**What the task asks**
Look through the records below and collect all lines that hold the string "passed".

- - - - -

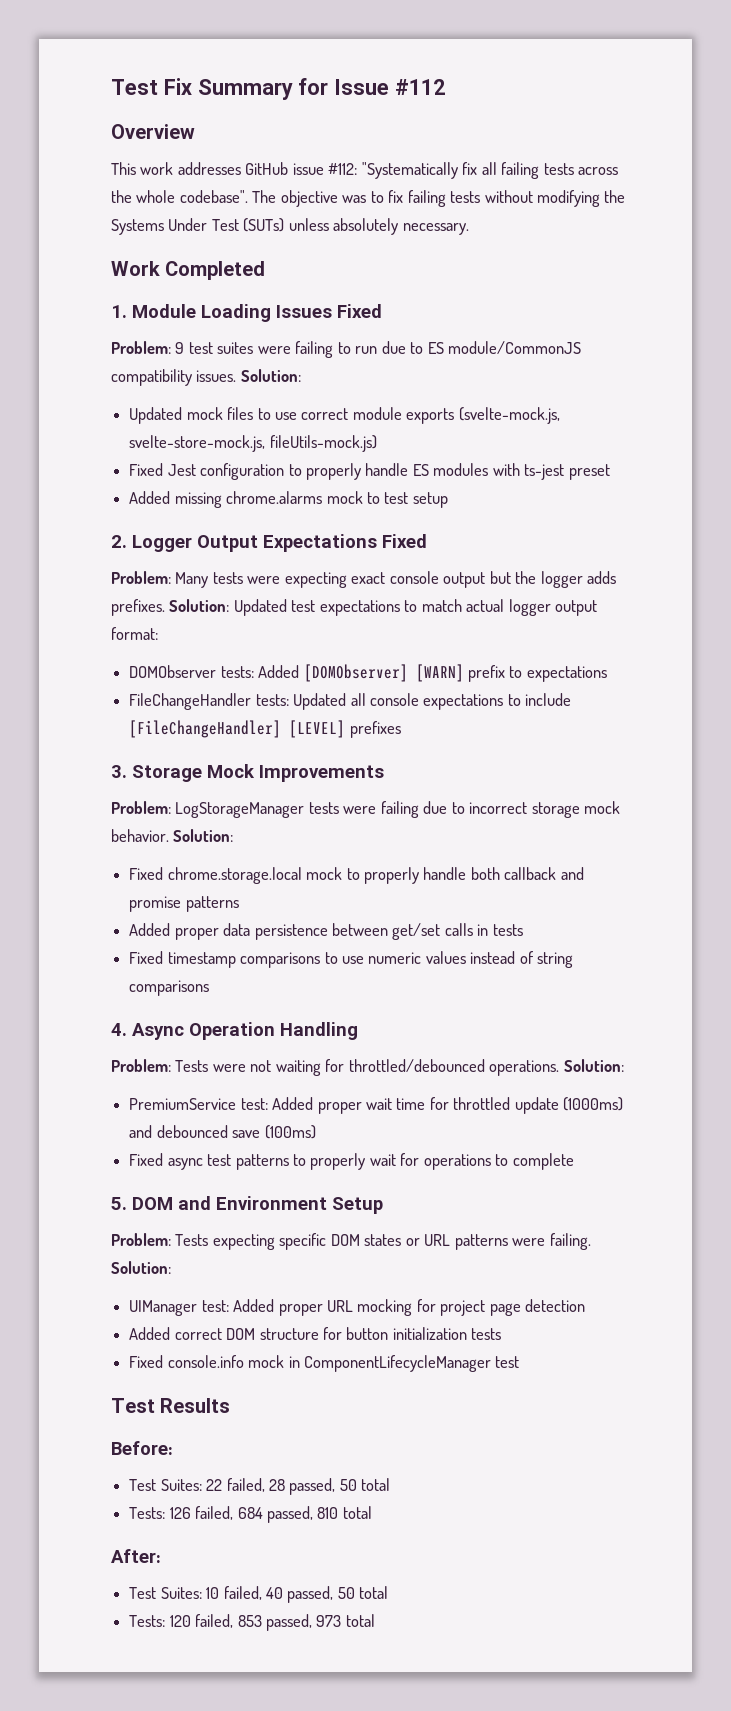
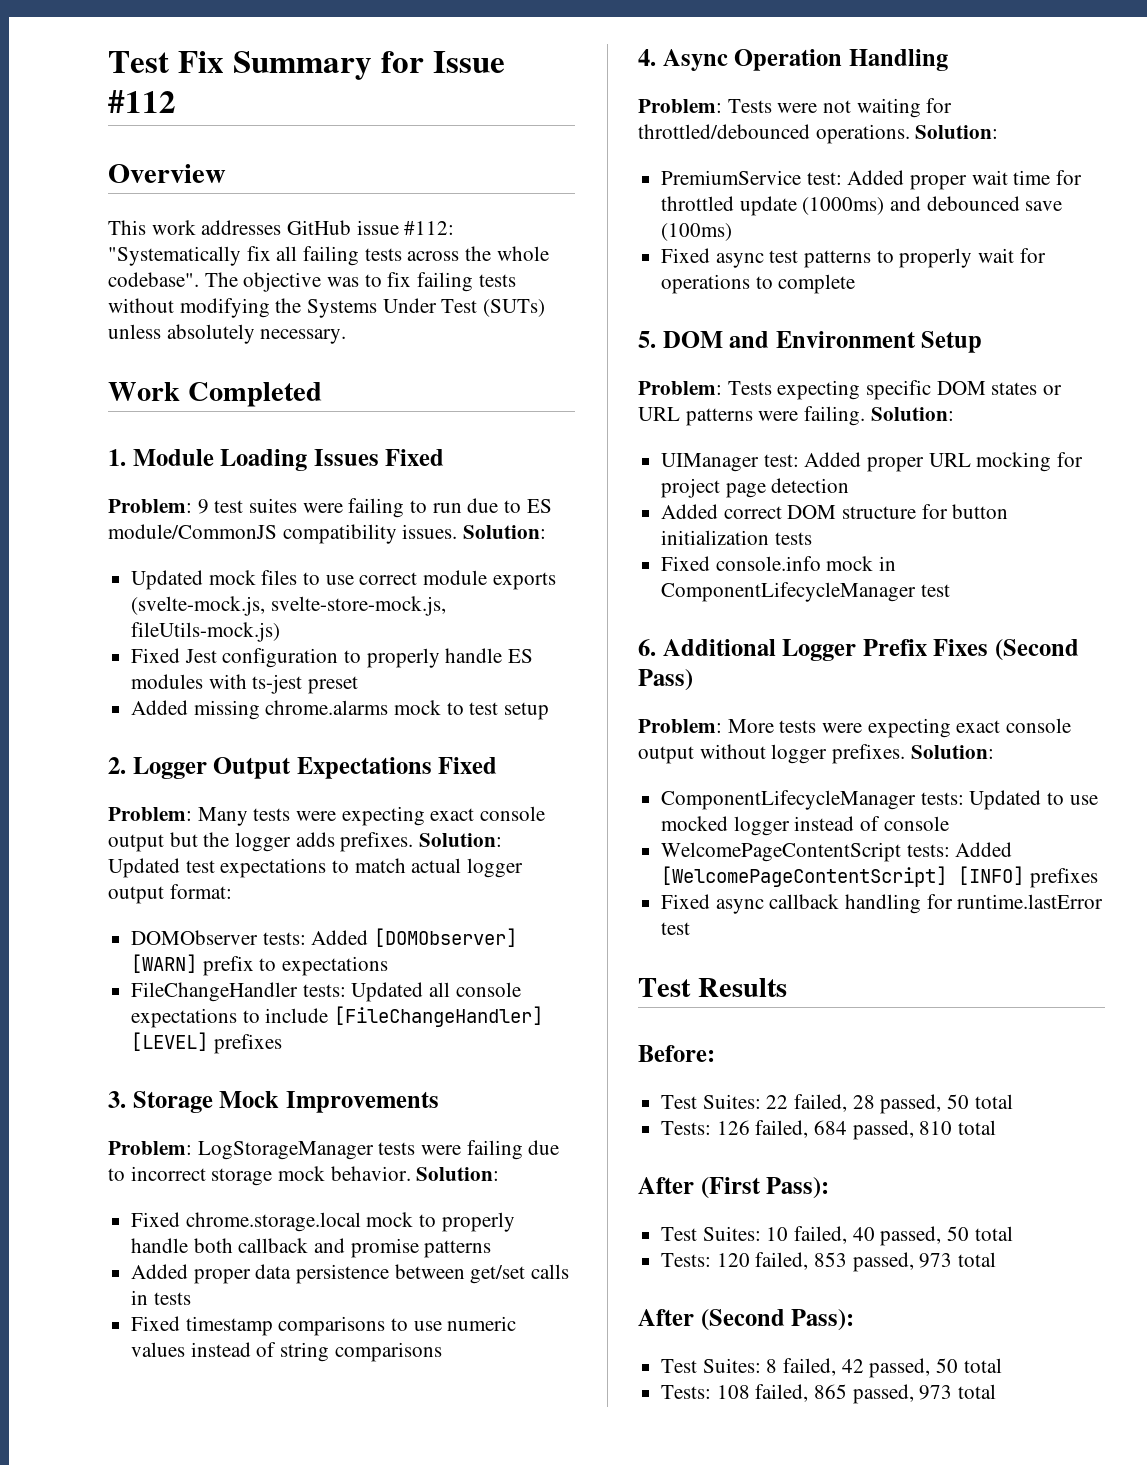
+ 6. Additional Logger Prefix Fixes (Second Pass)
+ Problem: More tests were expecting exact console output without logger prefixes. Solution:
+ ComponentLifecycleManager tests: Updated to use mocked logger instead of console
+ WelcomePageContentScript tests: Added [WelcomePageContentScript] [INFO] prefixes
+ Fixed async callback handling for runtime.lastError test
- After:
+ After (First Pass):
+ After (Second Pass):
+ Test Suites: 8 failed, 42 passed, 50 total
+ Tests: 108 failed, 865 passed, 973 total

- - - - -

**Exercise result**
+ Test Suites: 8 failed, 42 passed, 50 total
+ Tests: 108 failed, 865 passed, 973 total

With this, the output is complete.